Just curious, thank you!

gzerveas commented 3 years ago

Hi, thanks for the perceptive question. The idea behind that scaling factor was to keep the magnitude of the (projected) input vectors (more exactly, their variance) within the same range as the positional encodings. Without this scaling factor, the magnitude of the projections would grow with the dimensionality d_model (consider that we start with some uniform distribution of projection weights, and the input vectors are anyway normalized), and this means that the positional encodings, which are simply added on top, might end up negligible compared to the projections. Admittedly, this is more important when using sinusoidal encodings, while the learnable encodings could be suitably adjusted by the model. Still, the learnable encodings are also initialized by Xavier, so the ranges match and this way it may be a bit easier for the model to learn them. Honestly, I am far from certain that this indeed has an observable effect in the results, I didn't systematically evaluate its effect (faster convergence) besides some initial observations, and I don't think that it would be worth mentioning and justifying in the paper, given the space limitations. But I think that it is at least harmless, so I left it in the code :) If you can experiment with both using and omitting this factor, you can let us know what you observe - my guess, not much :)

evanatyourservice commented 2 years ago

Thank you so much for your answer!
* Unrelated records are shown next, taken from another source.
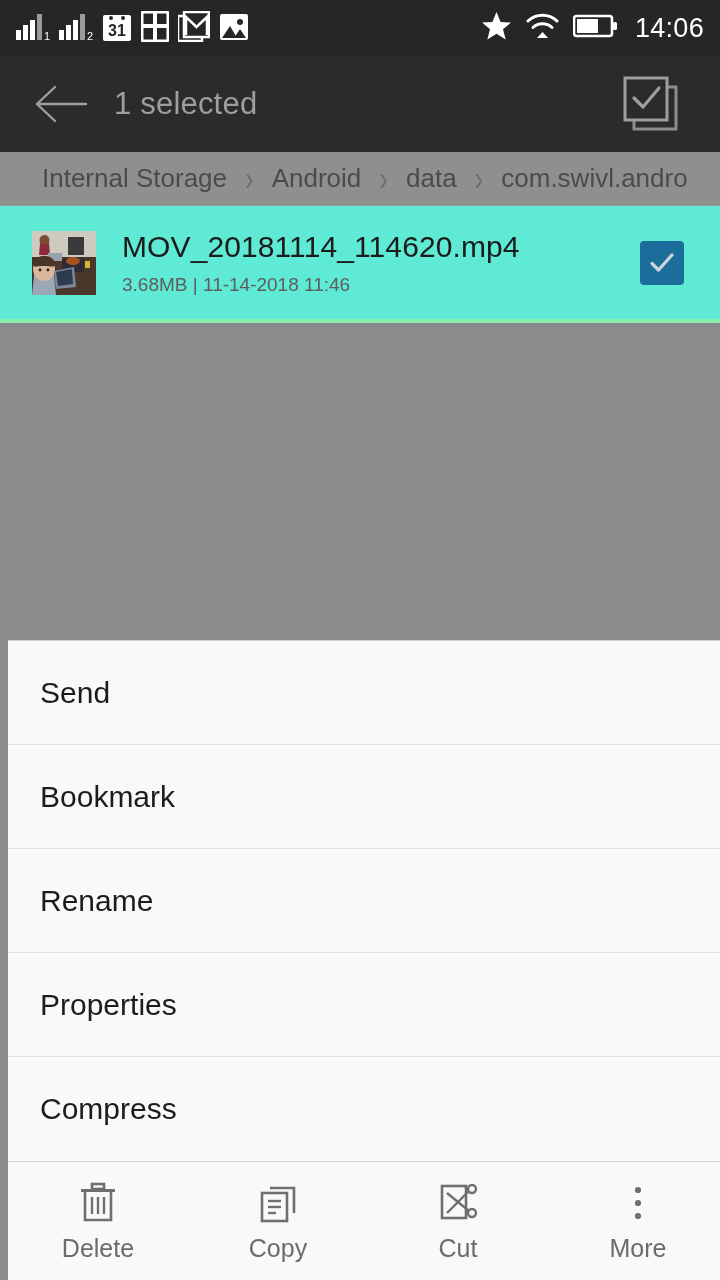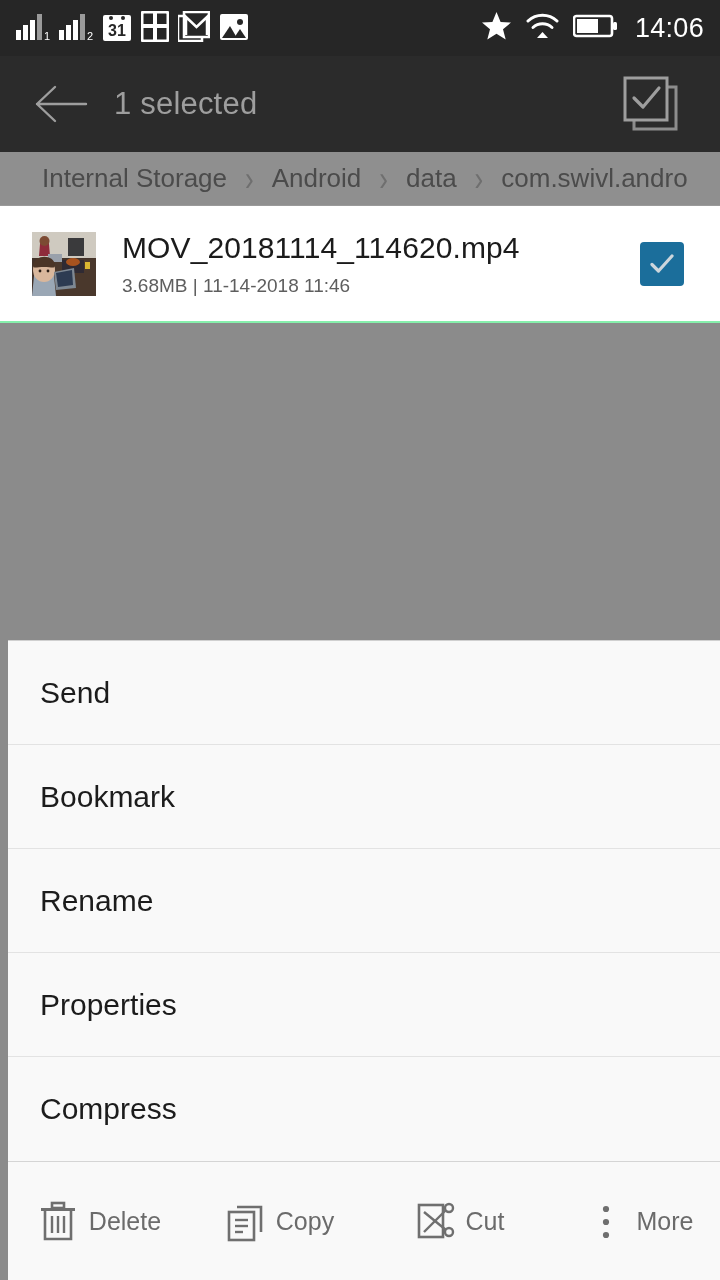--- a/index.html
+++ b/index.html
@@ -68,23 +68,23 @@
   .crumb-sep {
     color: #6f6f6f; font-size: 26px;
     margin: 0 18px; display: inline-block;
     transform: scaleY(1.35);
   }
 
   
   .filerow {
     position: absolute; top: 206px; left: 0;
     width: 720px; height: 117px;
-    background: #ffffff;
-    display: flex; align-items: center;
-    border-bottom: 2px solid #86efac;
+    background: #5eead4;
+    display: flex; align-items: center;
+    border-bottom: 4px solid #86efac;
   }
   .thumb {
     width: 64px; height: 64px; margin-left: 32px;
     background: #6f6458; overflow: hidden;
     position: relative; flex: none;
   }
   .thumb svg { display: block; }
   .file-meta-wrap { margin-left: 26px; flex: 1; min-width: 0; }
   .filename {
     color: #1b1b1b; font-size: 30px; letter-spacing: .1px;
@@ -128,21 +128,21 @@
   
   .bottombar {
     margin-top: auto;
     height: 120px; width: 720px;
     border-top: 1px solid #d5d5d5;
     background: #f9f9f9;
     display: flex; align-items: center;
   }
   .bb-item {
     flex: 1; height: 120px;
-    display: flex; 
+    display: flex; flex-direction: column;
     align-items: center; justify-content: center;
     gap: 8px;
   }
   .bb-icon { height: 46px; display: flex; align-items: center; justify-content: center; }
   .bb-label { color: #6b6b6b; font-size: 25px; }
 </style>
 </head>
 <body>
 
 <div id="screen">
That certainly makes sense, and that's a good idea to have thought of. I wrote an implementation in tf and skipped it but I'll add it in now, can't hurt like you said.

So far I've been getting very good results. I've been initializing everything in kaiming uniform (and train with NovoGrad optimizer), but have noticed the results can vary drastically between random seeds, so I've started looking into different ways to initialize networks, specifically transformers, to get more consistent results. Looks like pytorch does multiheadattention with xavier uniform, and their linear layers with kaiming uniform, so I think I'll try this setup next. Is this what you use? I think pytorch just switched their linear layers from xavier to kaiming not long ago.

I found the papers T-fixup, which inits with xavier and then shrinks the magnitudes by a constant based on number of transformer layers (but is meant for seq2seq transformers), and gradinit, which uses an optimizer to adjust the variance of each layer's init to minimize the loss after a single training step. GradInit has some impressive results, I might implement it.

Do you have any insight into initializing MTST?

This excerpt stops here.